Twenty-five years ago the New York public transit system went on strike. And I missed school.
Elementary school alternated good years and bad years. Second grade? Bad. New school, unpleasant teacher, incomprehensible math (they taught us to add and subtract in base 3 before base 10), and worsening undiagnosed myopia. Third grade? Fabulous. Fourth? Not so good. Fifth? Wonderful. Having my two best friends in my class, especially. We played freeze tag, highly strategic freeze tag, every day at recess.
I can synchronize family events with my academic progress, although there's no emotional alignment of the memories. My mother's breakdown, the one that got me sent to live with Ray, was in the middle of second grade. Ray moved to a larger apartment early in third. And my grandparents got a court order blocking me from going back to Ray's during Christmas break of fifth grade.
I had to finish out the year. The school only went up through fifth grade and I was doing so well there. So my mother took me down to school every day. We walked to the station, took the train to Grand Central, took a bus downtown. After school, she met me at the door and we reversed the journey. I think it had all been cleared with the principal.
Annajane was thirty-seven, only three years older than I am now. I have no idea what she did between 9:00 and 3:00 for those six months. She was less depressed than she'd been when she first gotten out of the hospital, and she didn't cry most days. But she was very thin and had already lost a couple of front teeth. I could tell she was different from the other mothers. Back then, even in New York City, most fifth-graders weren't met by parents every day; there was little risk of her being revealed to other adults, but I was still embarrassed.

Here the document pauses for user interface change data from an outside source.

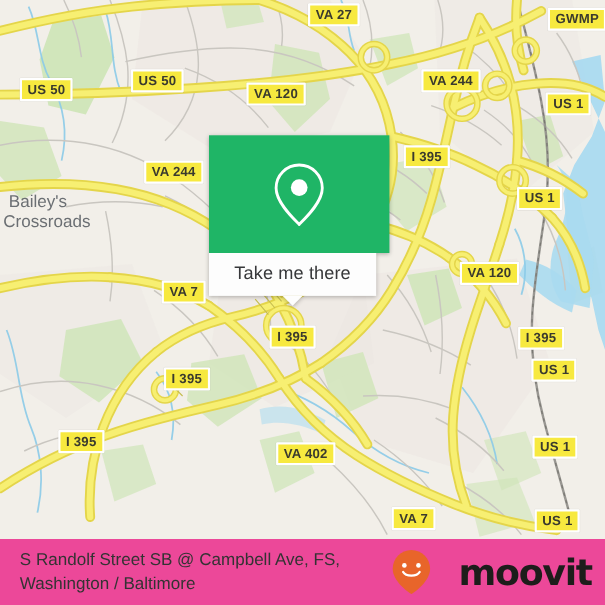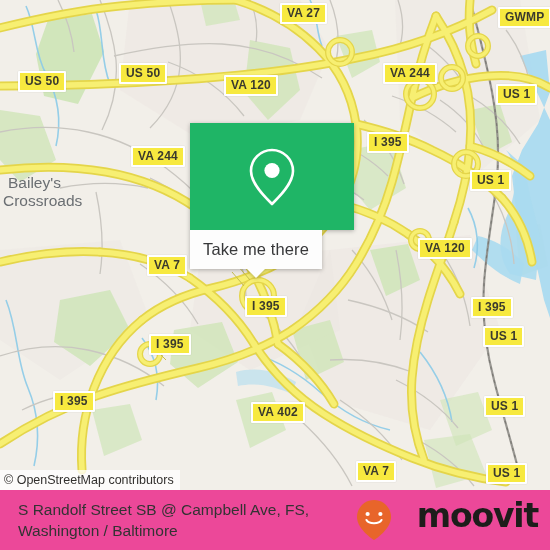"Take me there" #popup-white { width: 132px -> 152px }
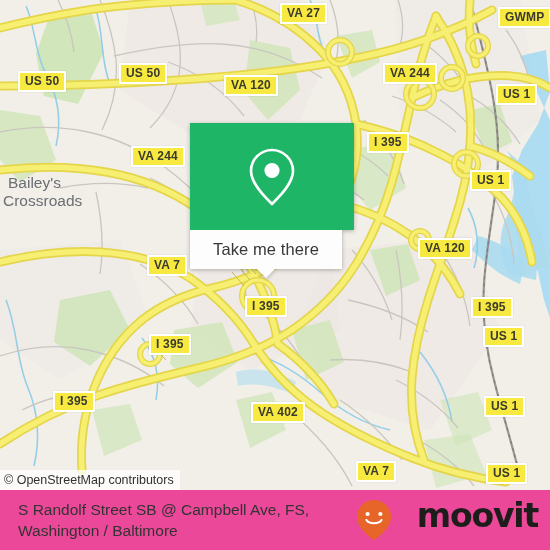"© OpenStreetMap contributors" div { html: <div>© OpenStreetMap contributors</div> -> none }
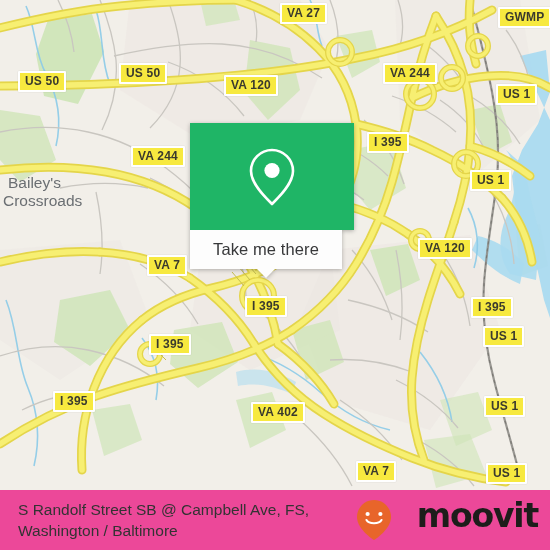"moovit" #brand { align-items: none -> center }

She had a pastel cotton shirt, one wide stripe in each of pink and yellow and blue and green, with white cuffs and collar, that it seems like she must have worn almost every day that spring. I had a shirt with narrow stripes in the same colors and she liked the near match. I found her widde-striped shirt, worn to indecent translucency, every time I had to pack up her things last year; she'd taken it to both adult homes.
After looking at a modern account, I suspect I didn't miss much school, and probably didn't need to miss any. Apparently it was spring break for part of the strike. The long-haul trains kept running, and the two miles from the train terminal to the school would have been quite feasible to walk—I did a comparable distance many, many days in high school, saving the subway fare to supplement my allowance.
But, just like my family would never have considered taking taxis in Manhattan, we never even considered walking. My mother never learned to drive, and my grandfather took the only car to work, anyway. The bus was the right way to go, but there was no bus. So my mother and I stayed home.